Reviewed by Timothy Chappell, The Open University

2007.03.02


"Values can affect us, causally, and it is through their causal impact on us that we can have knowledge of value" (2); "experiences of value are necessary, though not sufficient, for us to have knowledge of value" (24); "desires are experiences of value" (24). This triad of striking claims constitutes the heart of Graham Oddie's argument in this remarkable, entertaining, and original study in metaethics. His moral metaphysics is a "robust" moral realism. His moral epistemology anchors this realism, not in some weird species of intuition, but in a familiar and homely part of our experience: our desires (42). My desiring something is its seeming good to me (46); my correctly seeing it as good is my knowing that it is good; when I see something as good, it acts on me -- I undergo a form of causal impact.

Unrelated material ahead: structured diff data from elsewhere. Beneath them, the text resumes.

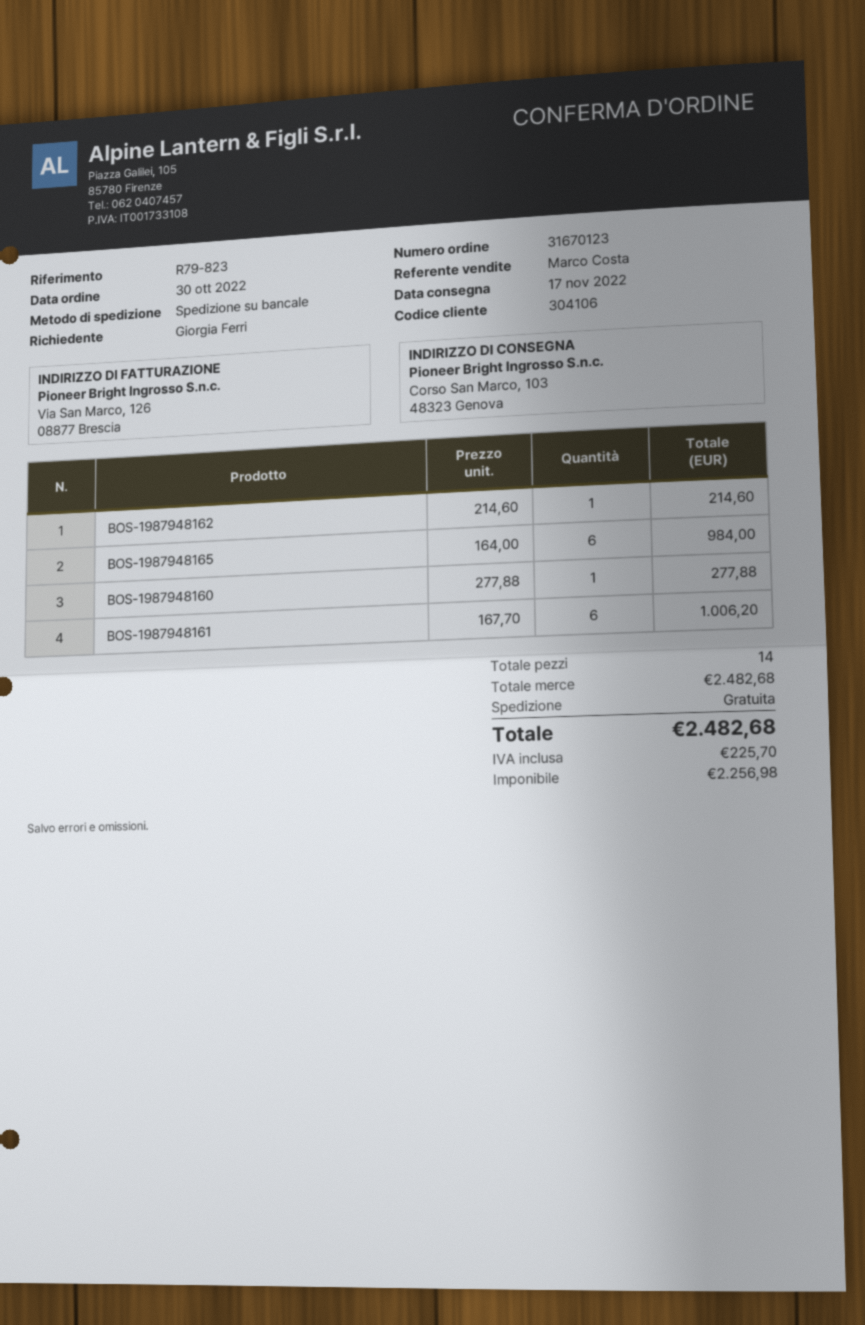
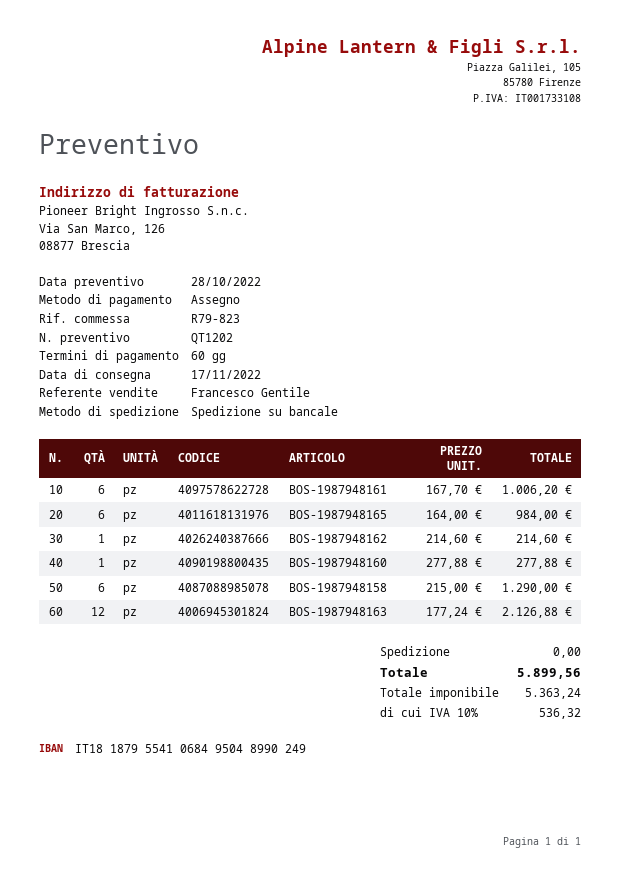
sales rep: Marco Costa -> Francesco Gentile
BOS-1987948158: none -> 6 x 215.00 = 1290.00
BOS-1987948163: none -> 12 x 177.24 = 2126.88
net: 2256.98 -> 5363.24
tax: 225.70 -> 536.32
total: 2482.68 -> 5899.56

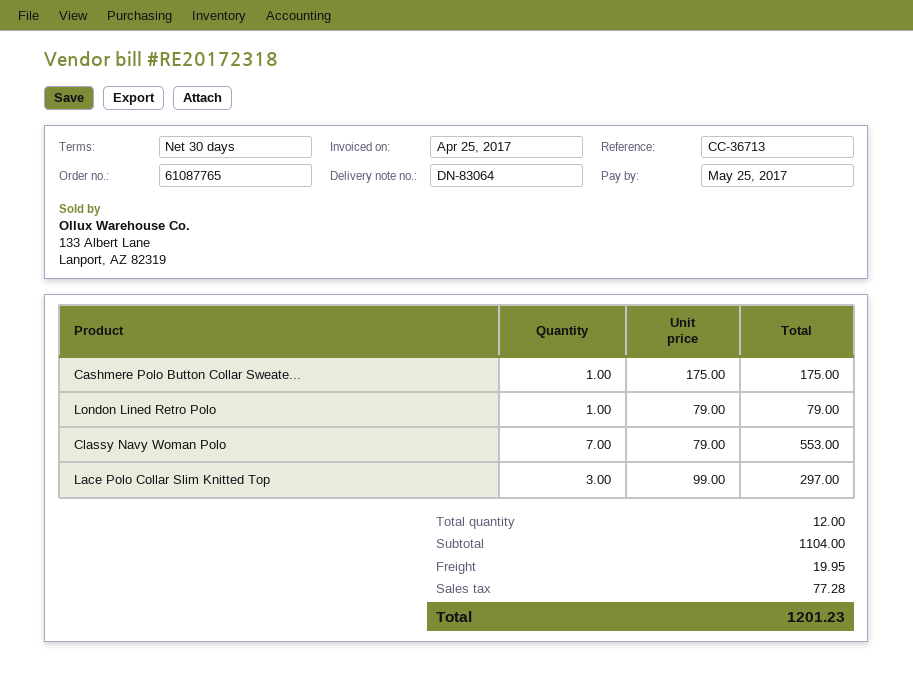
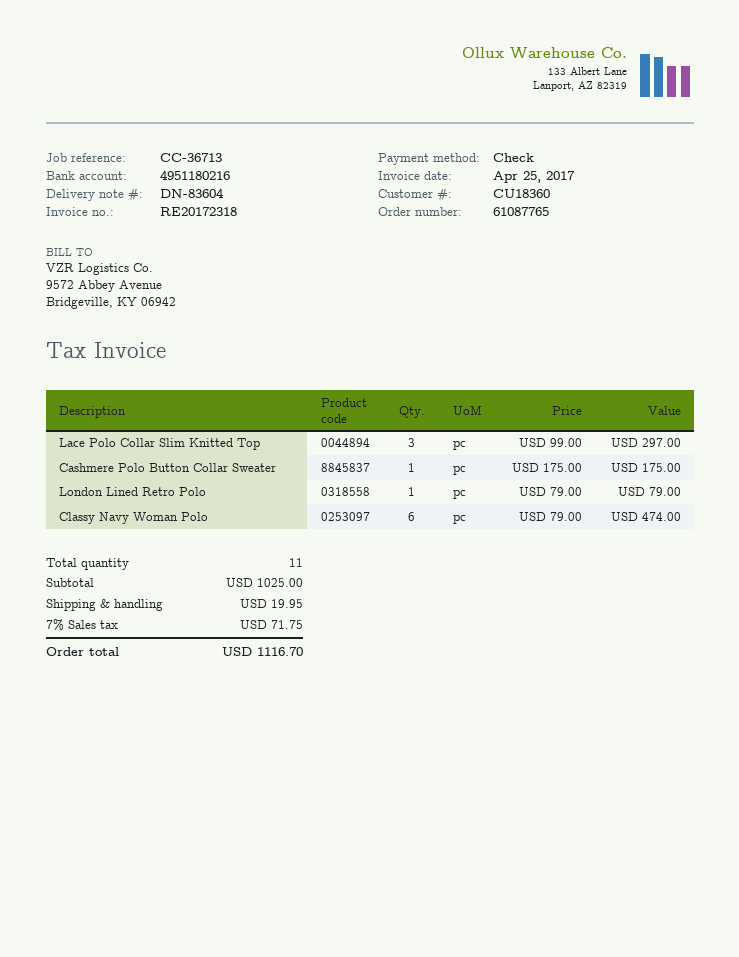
delivery note number: DN-83064 -> DN-83604
Classy Navy Woman Polo: 7 x 79.00 = 553.00 -> 6 x 79.00 = 474.00
total quantity: 12 -> 11
subtotal: 1104.00 -> 1025.00
tax: 77.28 -> 71.75
total: 1201.23 -> 1116.70

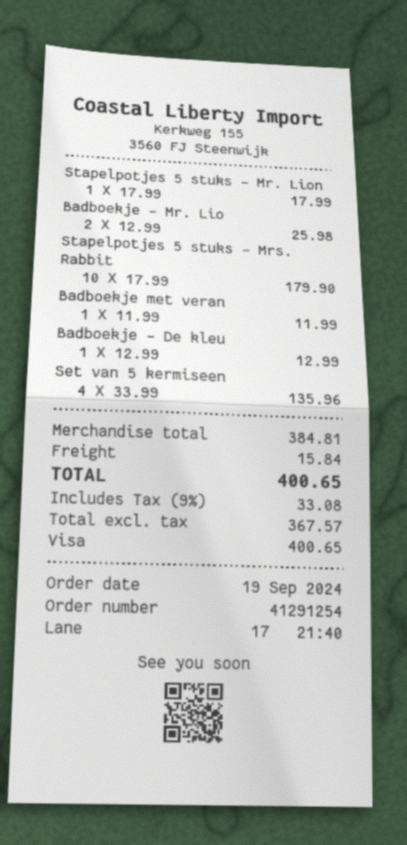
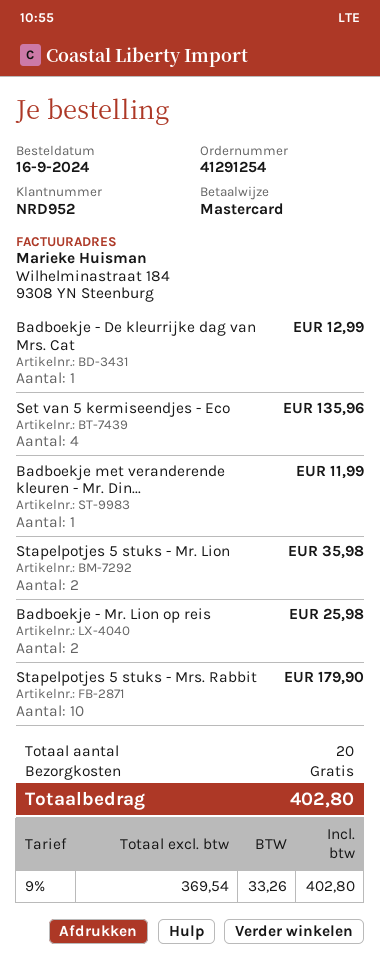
order date: 2024-09-19 -> 2024-09-16
payment method: Visa -> Mastercard
Stapelpotjes 5 stuks - Mr. Lion: 1 for 17.99 -> 2 for 35.98
shipping: 15.84 -> 0.00
net: 367.57 -> 369.54
tax: 9% = 33.08 -> 9% = 33.26
total: 400.65 -> 402.80

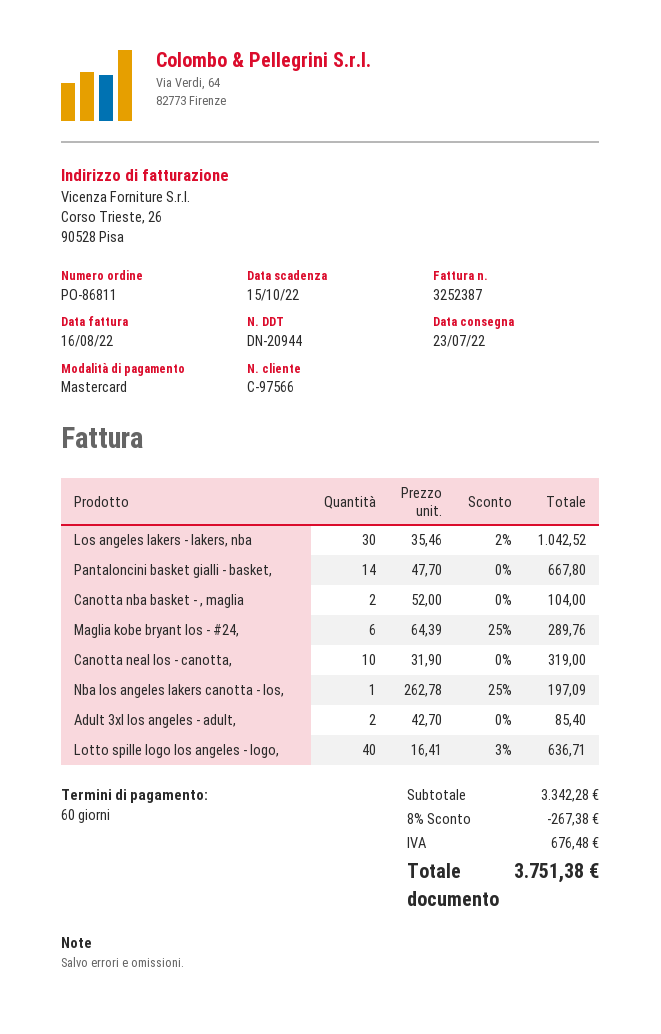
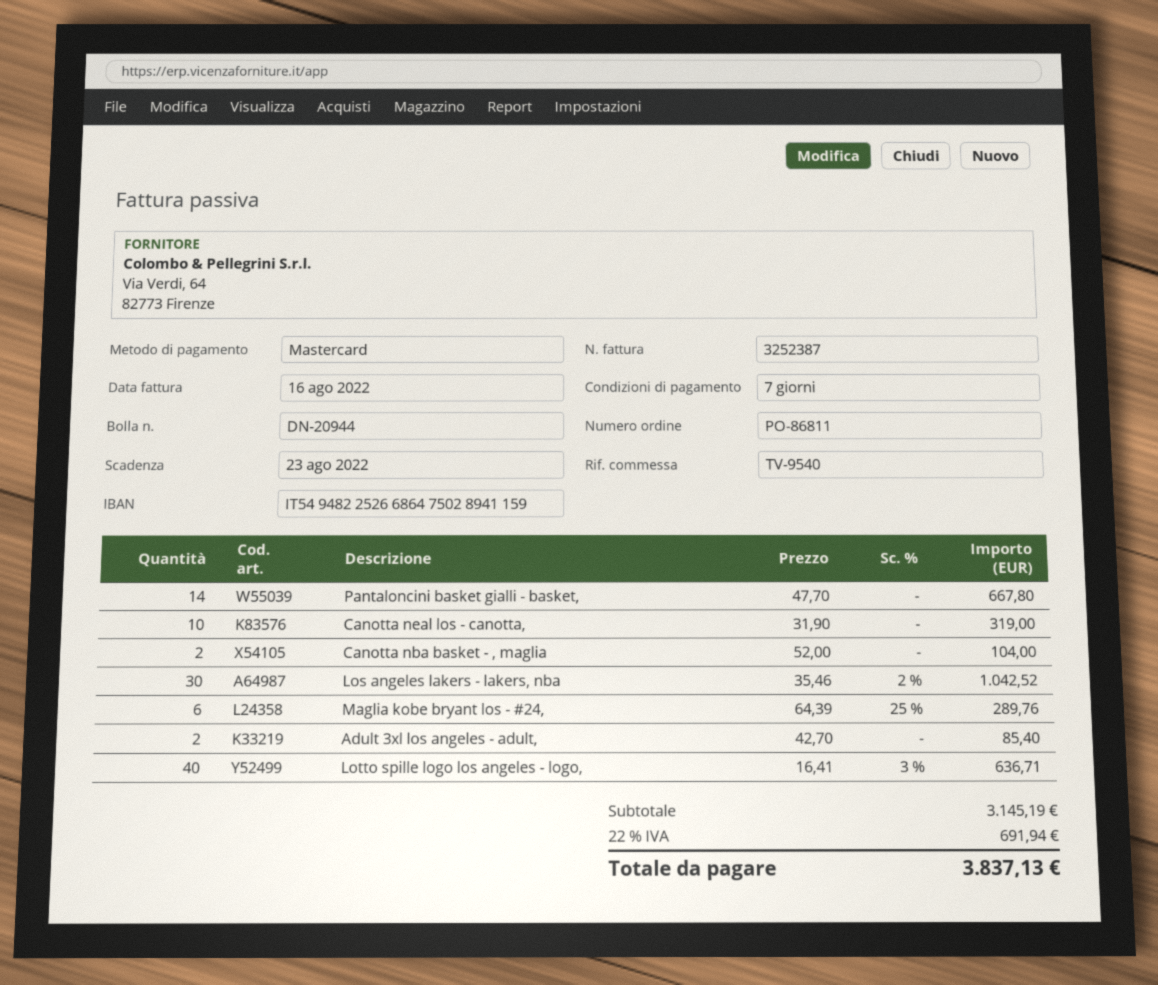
payment terms: 60 days -> 7 days
due date: 2022-10-15 -> 2022-08-23
Nba los angeles lakers canotta - los,: 1 x 262.78 - 25% = 197.09 -> none
subtotal: 3342.28 -> 3145.19
discount: 8% = 267.38 -> none
tax: 676.48 -> 691.94
total: 3751.38 -> 3837.13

Oddie's most distinctive proposal, and my main focus here, is his thesis that desires are experiences of value. This "experience conjecture" immediately prompts a number of difficult questions. First, his assimilation of desire and moral cognition can be challenged, in both directions: it seems possible to believe (or even know) that something is good without desiring it in the slightest, and to desire something without in the slightest believing that it is good. Secondly, people's desires obviously differ, and in many cases even conflict; and it is a familiar thought about desires that they are not rationally criticisable as beliefs are. When I want p and you want not-p, must it be that either of us is wrong? Thirdly, if goodness is a property which we can experience -- can be causally affected by -- then some kind of account of this is needed; we need to understand the metaphysics of the property of goodness.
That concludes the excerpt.